Introduction: Equations You Can't Solve Exactly
Matching boundary conditions for the finite well leads to transcendental equations—equations mixing algebraic and trigonometric functions that must be solved graphically or numerically.
The Matching Conditions
Continuity of \(\psi\) and \(\psi'\) at \(x = a\) gives:
Even states: \(k\tan(ka) = \kappa\)
Odd states: \(-k\cot(ka) = \kappa\)
where \(k^2 + \kappa^2 = 2mV_0/\hbar^2\)
Graphical Solution
Define \(z = ka\) and \(z_0 = a\sqrt{2mV_0}/\hbar\). Then:
Plot \(\sqrt{z_0^2 - z^2}\) (circle) and \(z\tan z\) (for even) or \(-z\cot z\) (for odd)
Intersections give allowed energies.
Worked Example
For \(z_0 = \pi\) (moderately deep well):
- One intersection with even curve near \(z \approx 1.3\)

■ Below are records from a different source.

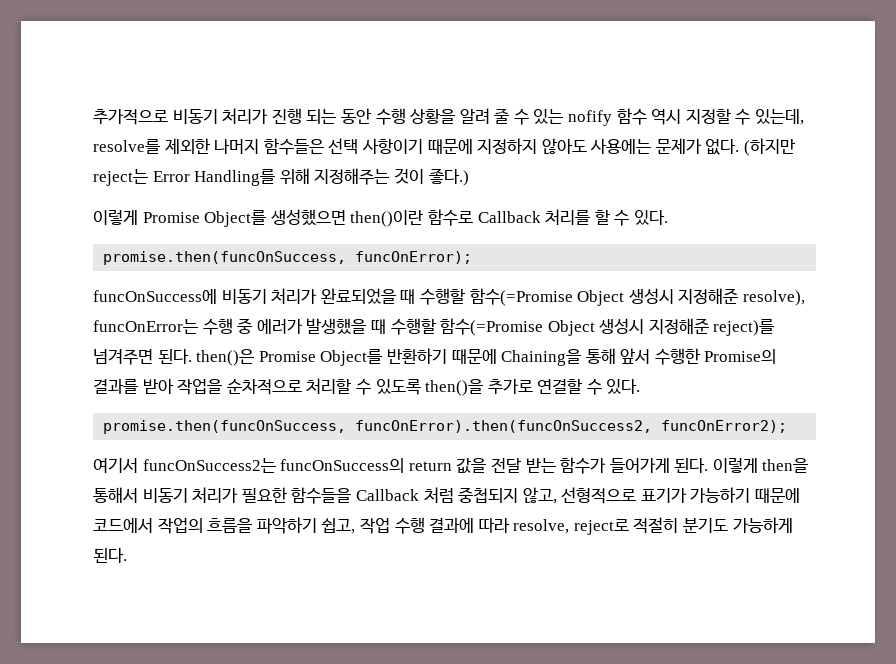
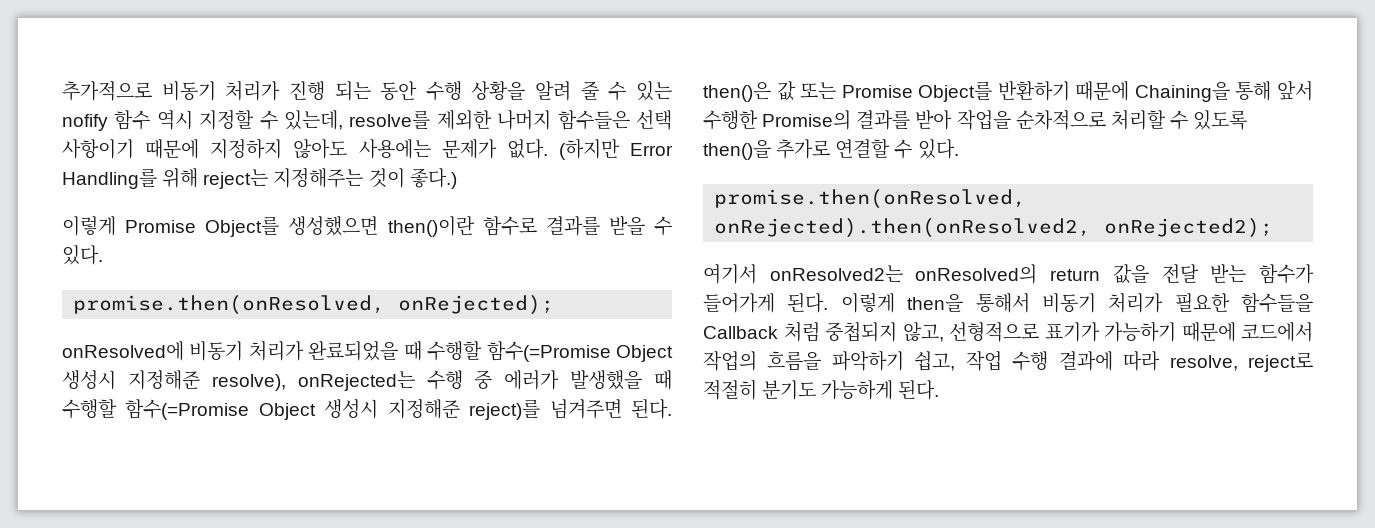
[93,169,148,186] reject는 -> (620, 149) none
(310, 176) none -> [203,169,269,189] reject는
[477,209,668,226] [103,251,473,265] [93,289,217,304] Callback 처리를 할 수 있다. // promise.then(funcOnSuccess, funcOnError); // funcOnSuccess에 -> [545,216,672,236] [62,245,103,265] [73,295,555,315] [62,341,184,361] 결과를 받을 수 있다. // promise.then(onResolved, onRejected); // onResolved에
[93,319,198,334] funcOnError는 -> [297,371,415,391] onRejected는
(255, 357) none -> [776,81,837,101] 값 또는
[103,420,788,434] promise.then(funcOnSuccess, funcOnError).then(funcOnSuccess2, funcOnError2); -> [714,189,1027,209] [714,218,1274,238] promise.then(onResolved, onRejected).then(onResolved2, onRejected2);
[142,458,405,473] funcOnSuccess2는 funcOnSuccess의 -> [769,264,1038,284] onResolved2는 onResolved의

- One intersection with odd curve near \(z \approx 2.8\)
- Two bound states total
The Quantum Connection
Transcendental equations appear throughout quantum mechanics. They can't be solved in "closed form" but numerical methods handle them easily. The number of bound states increases with \(z_0\)—deeper or wider wells hold more states. A shallow well (\(z_0 < \pi/2\)) has exactly one bound state.